* **Problem details**: What you return must match the data below exactly, minus any pictures.

[Extracted records]
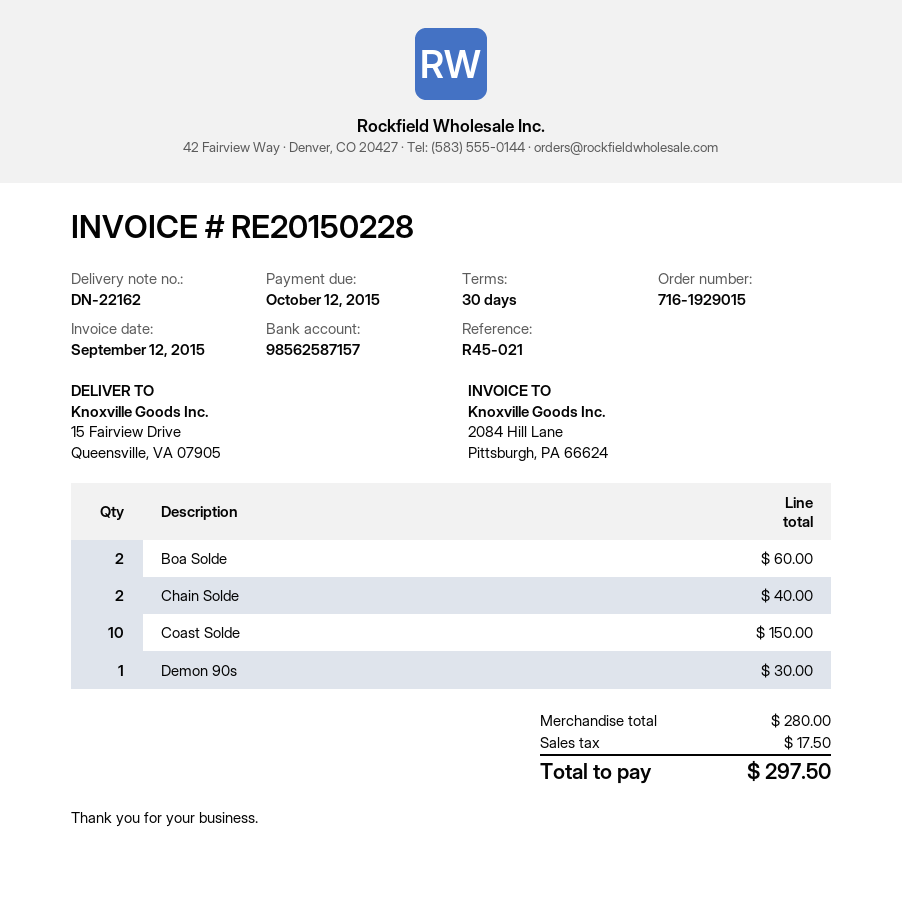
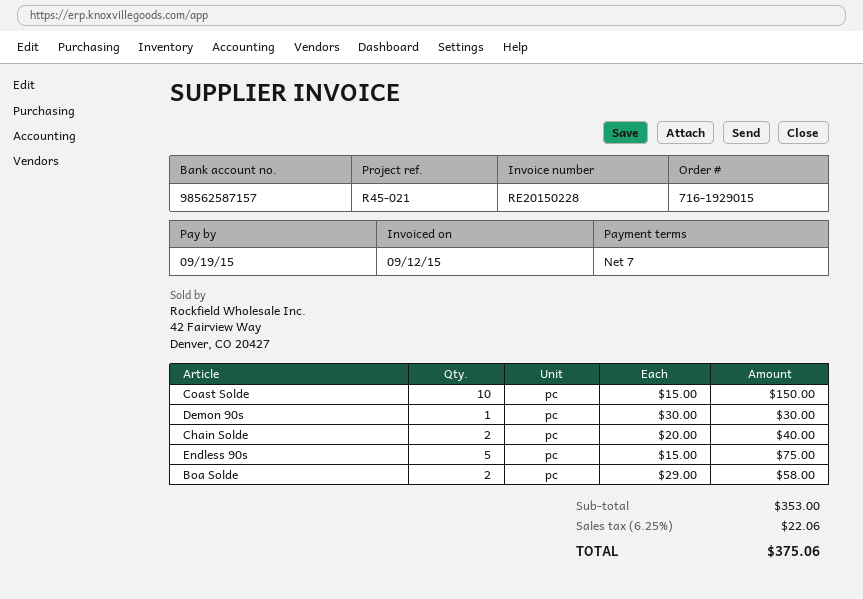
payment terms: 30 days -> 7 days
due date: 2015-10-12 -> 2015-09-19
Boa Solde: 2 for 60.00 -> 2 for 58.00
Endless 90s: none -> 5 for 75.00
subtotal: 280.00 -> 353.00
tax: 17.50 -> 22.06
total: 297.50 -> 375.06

* **Final answer**:
payment terms: 30 days -> 7 days
due date: 2015-10-12 -> 2015-09-19
Boa Solde: 2 for 60.00 -> 2 for 58.00
Endless 90s: none -> 5 for 75.00
subtotal: 280.00 -> 353.00
tax: 17.50 -> 22.06
total: 297.50 -> 375.06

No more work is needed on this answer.